RECORDS FOR THE EXERCISE Start Marker

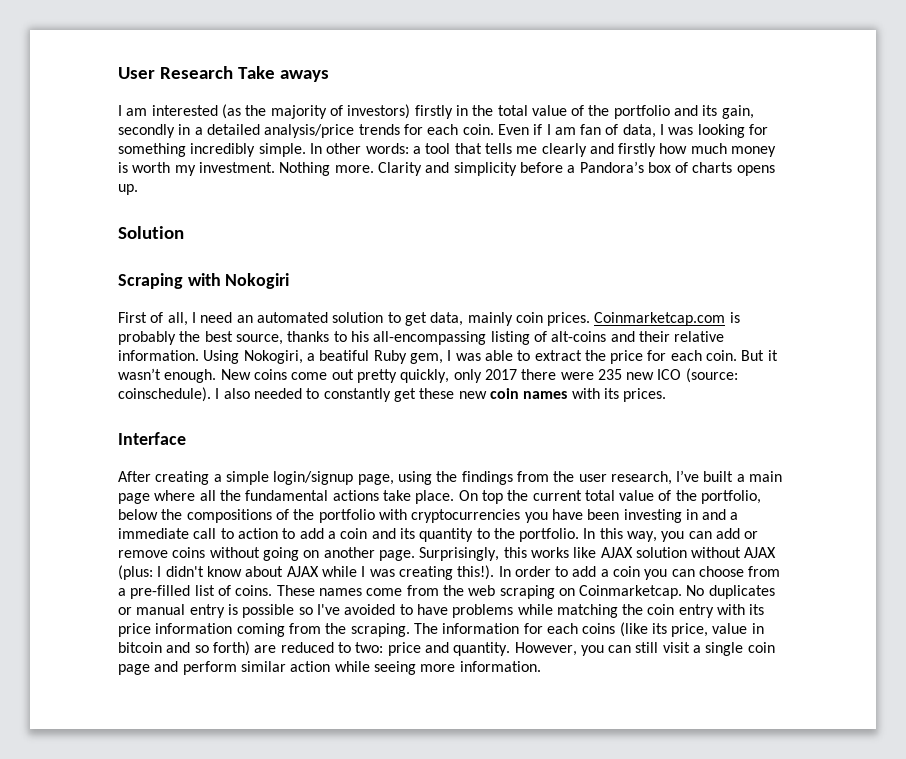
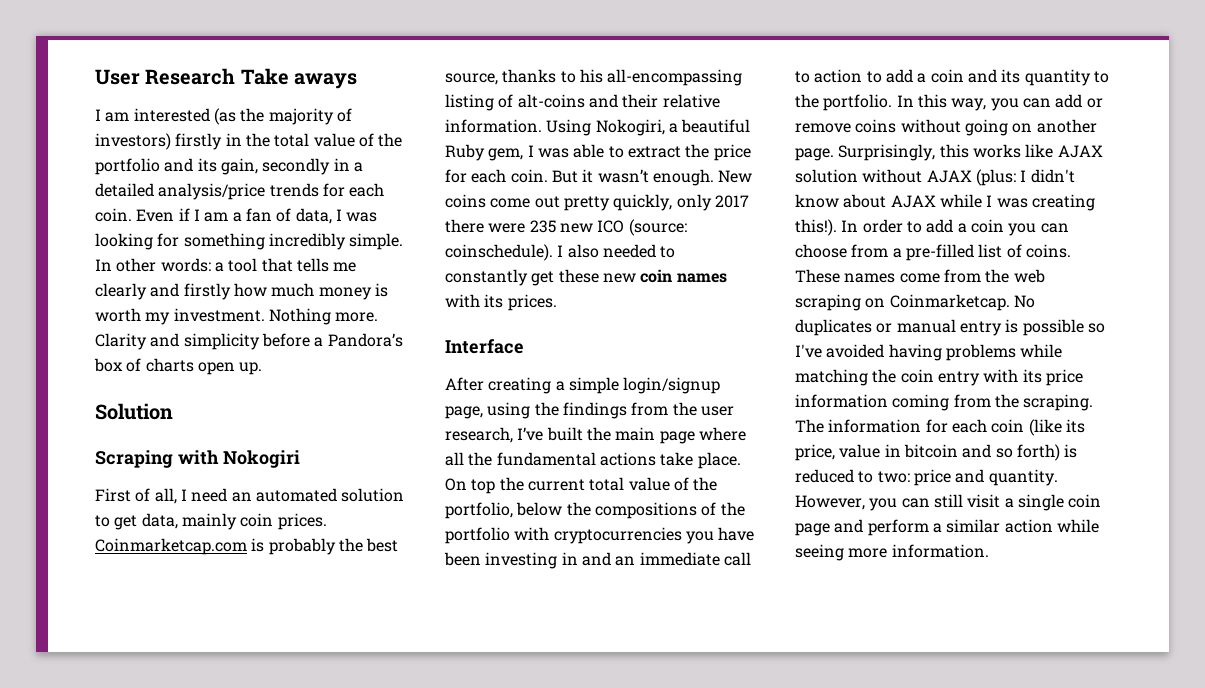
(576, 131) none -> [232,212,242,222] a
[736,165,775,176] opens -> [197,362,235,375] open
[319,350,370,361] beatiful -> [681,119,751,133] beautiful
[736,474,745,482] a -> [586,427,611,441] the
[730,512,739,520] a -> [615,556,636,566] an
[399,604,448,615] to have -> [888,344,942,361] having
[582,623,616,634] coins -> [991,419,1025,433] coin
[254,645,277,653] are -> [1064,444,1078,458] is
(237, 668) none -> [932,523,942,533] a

RECORDS FOR THE EXERCISE End Marker
RECORDS FOR THE EXERCISE Start Marker

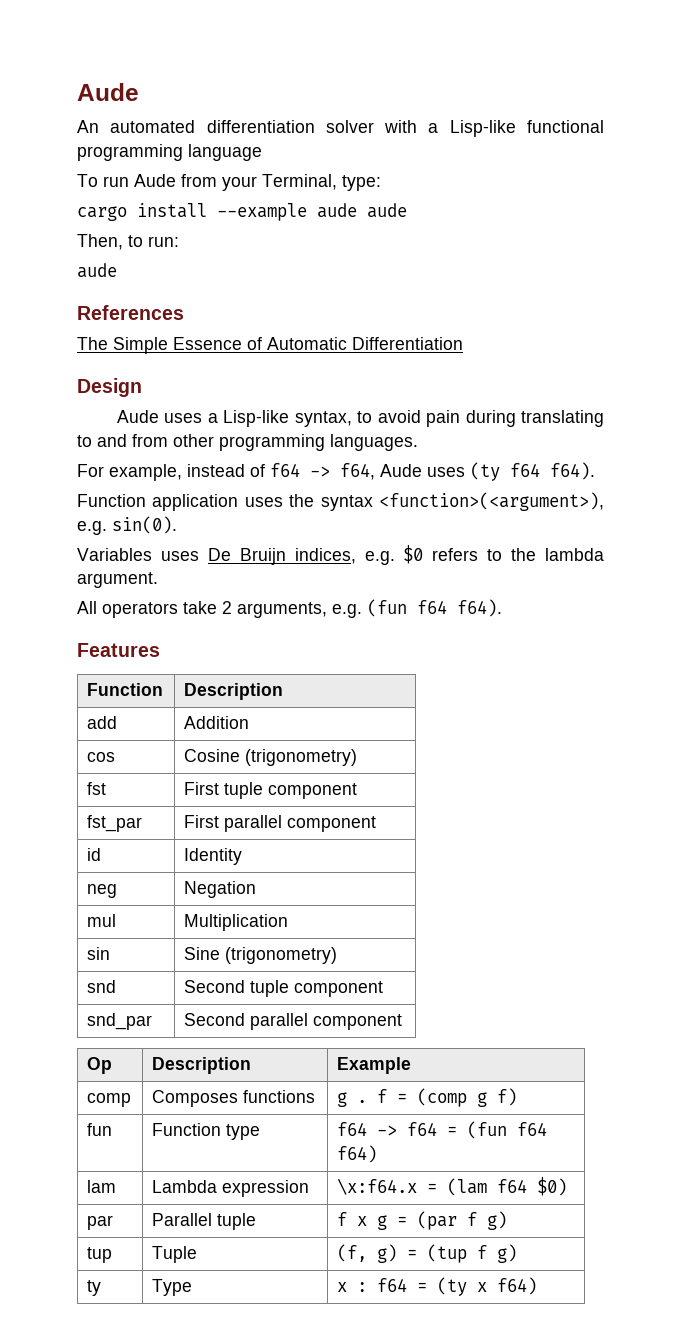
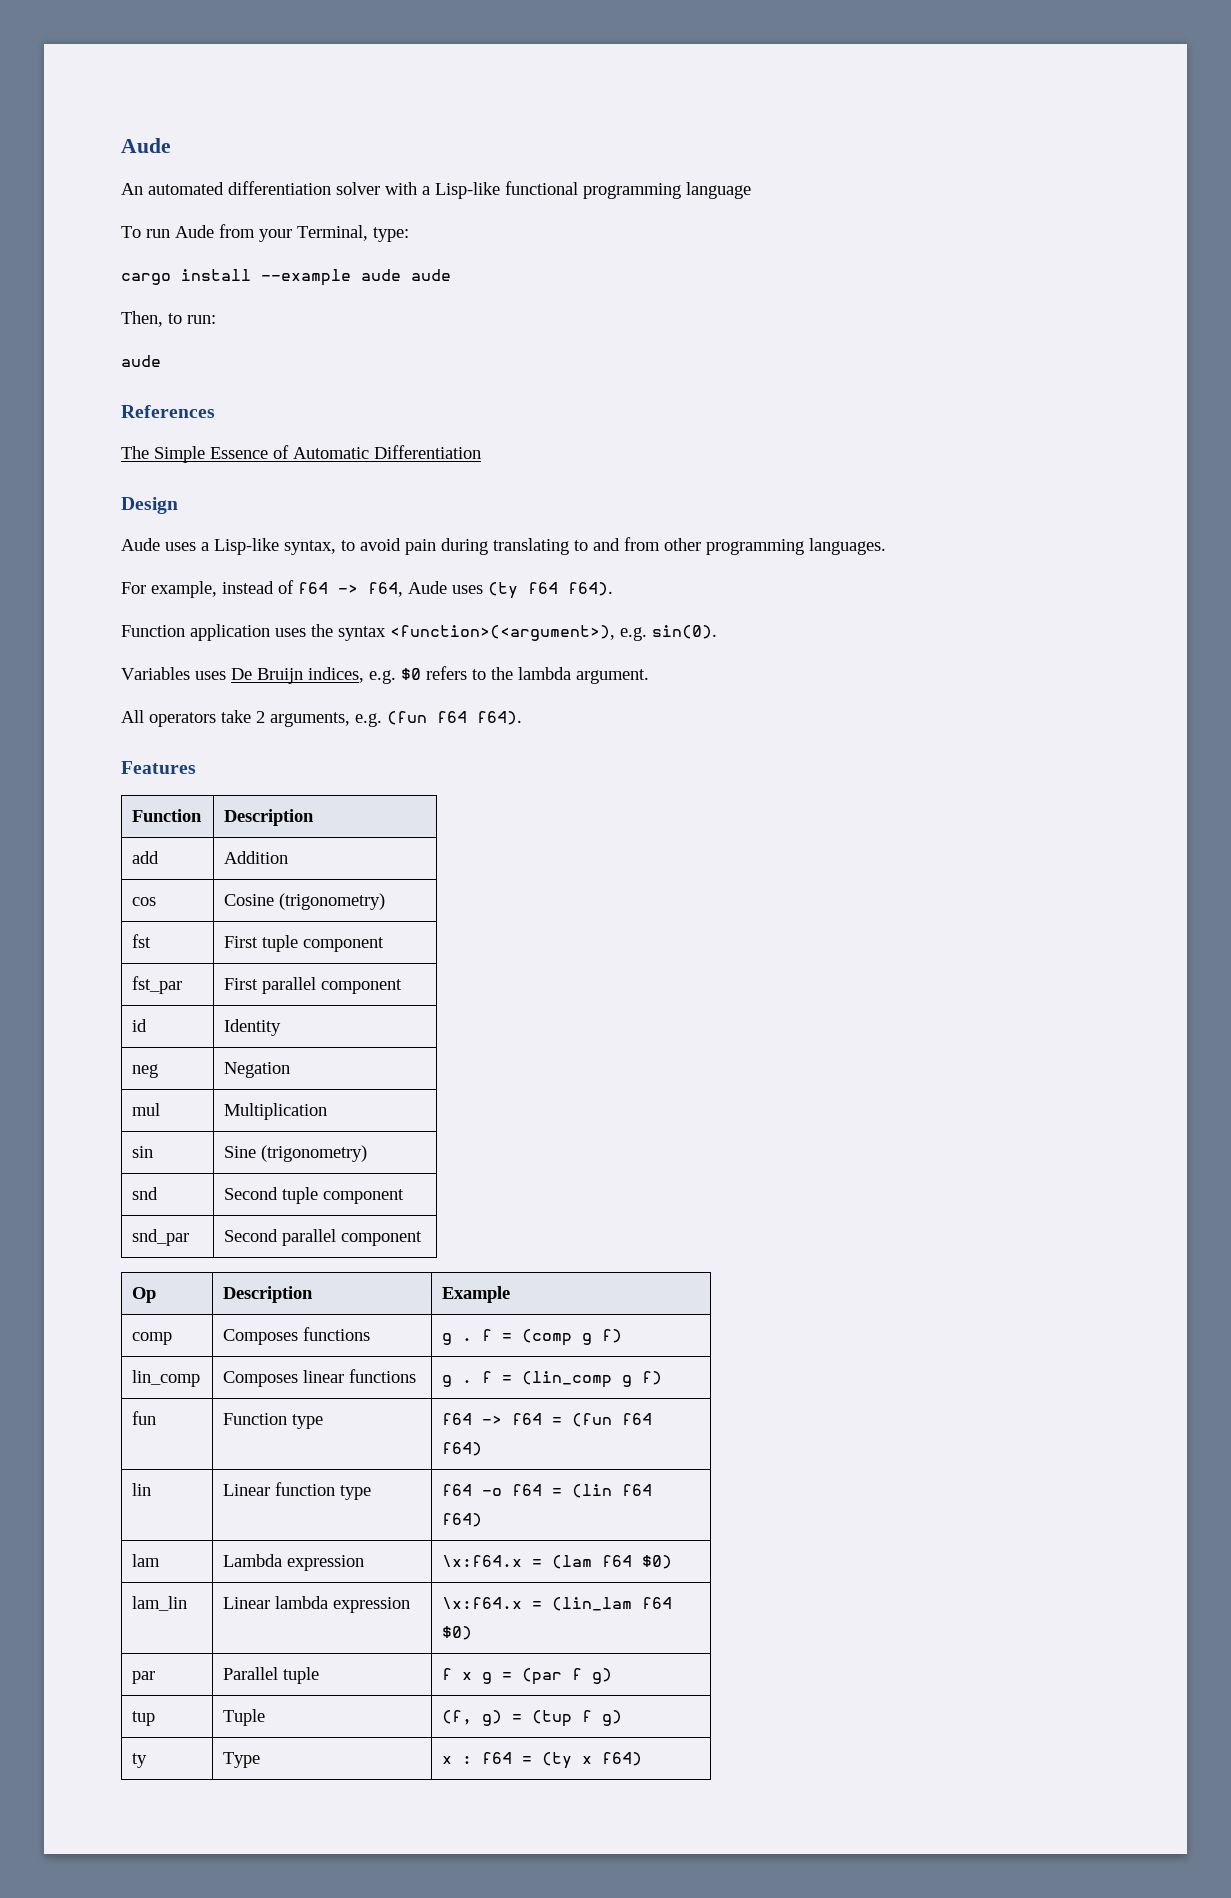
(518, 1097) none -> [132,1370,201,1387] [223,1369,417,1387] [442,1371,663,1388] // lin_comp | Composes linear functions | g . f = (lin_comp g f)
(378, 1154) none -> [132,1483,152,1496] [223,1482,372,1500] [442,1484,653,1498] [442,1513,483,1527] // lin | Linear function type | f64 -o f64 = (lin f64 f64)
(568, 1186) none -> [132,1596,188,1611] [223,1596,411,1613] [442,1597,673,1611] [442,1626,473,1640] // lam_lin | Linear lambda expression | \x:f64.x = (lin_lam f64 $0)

RECORDS FOR THE EXERCISE End Marker

[ACTIVITY]
In the listing above, find the line containing "[736,165,775,176] opens ->" and the line containing "(237, 668) none -> [932,523,942,533] a", then repeat those two lines and everything between them exactly.

[ANSWER TO THIS EXERCISE]
[736,165,775,176] opens -> [197,362,235,375] open
[319,350,370,361] beatiful -> [681,119,751,133] beautiful
[736,474,745,482] a -> [586,427,611,441] the
[730,512,739,520] a -> [615,556,636,566] an
[399,604,448,615] to have -> [888,344,942,361] having
[582,623,616,634] coins -> [991,419,1025,433] coin
[254,645,277,653] are -> [1064,444,1078,458] is
(237, 668) none -> [932,523,942,533] a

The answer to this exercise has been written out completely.